Version difference data:
------------------------

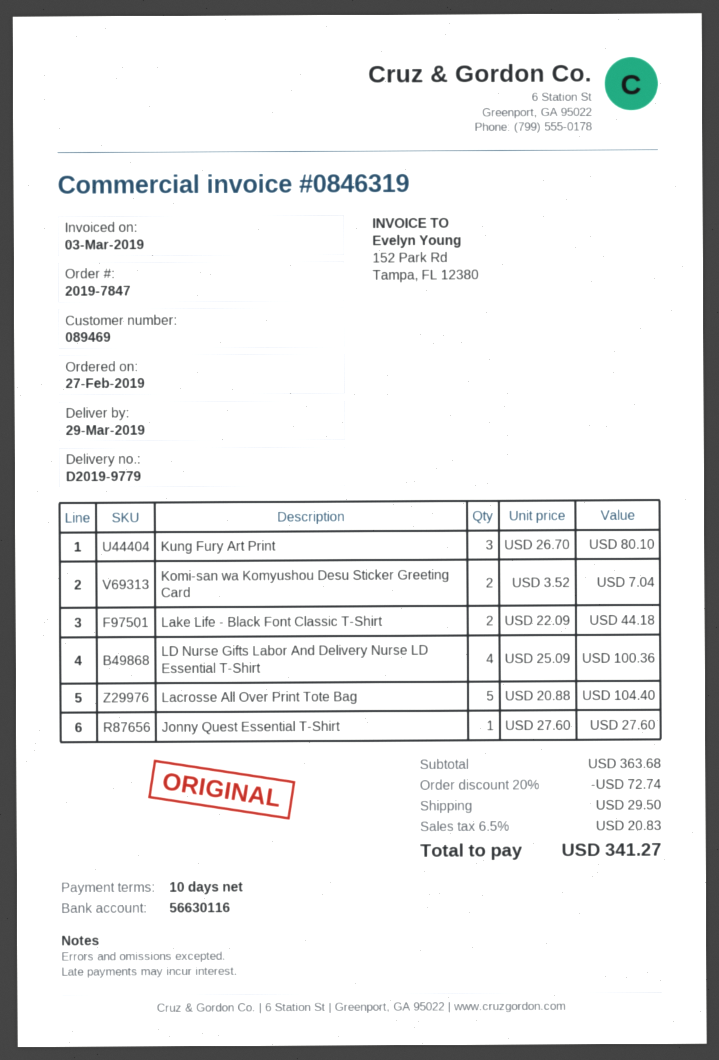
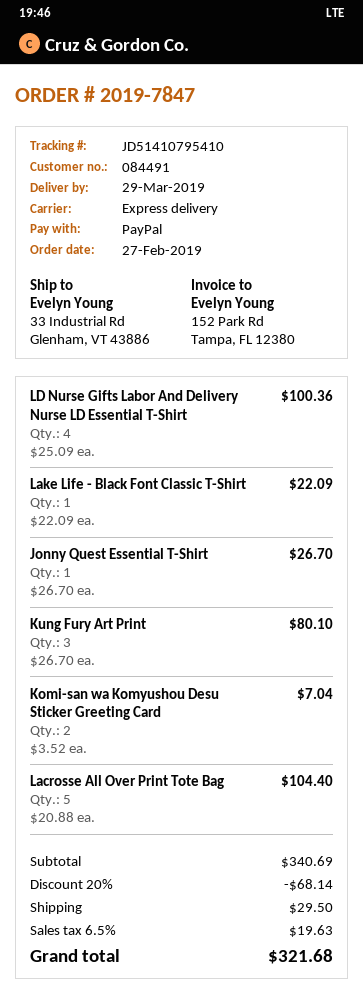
customer number: 089469 -> 084491
Lake Life - Black Font Classic T-Shirt: 2 x 22.09 = 44.18 -> 1 x 22.09 = 22.09
Jonny Quest Essential T-Shirt: 1 x 27.60 = 27.60 -> 1 x 26.70 = 26.70
subtotal: 363.68 -> 340.69
discount: 20% = 72.74 -> 20% = 68.14
tax: 6.5% = 20.83 -> 6.5% = 19.63
total: 341.27 -> 321.68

------------------------

**TASK REQUIREMENTS**.
The records above, minus their pictures, are to be returned word for word.

**EXERCISE SOLUTION**.
customer number: 089469 -> 084491
Lake Life - Black Font Classic T-Shirt: 2 x 22.09 = 44.18 -> 1 x 22.09 = 22.09
Jonny Quest Essential T-Shirt: 1 x 27.60 = 27.60 -> 1 x 26.70 = 26.70
subtotal: 363.68 -> 340.69
discount: 20% = 72.74 -> 20% = 68.14
tax: 6.5% = 20.83 -> 6.5% = 19.63
total: 341.27 -> 321.68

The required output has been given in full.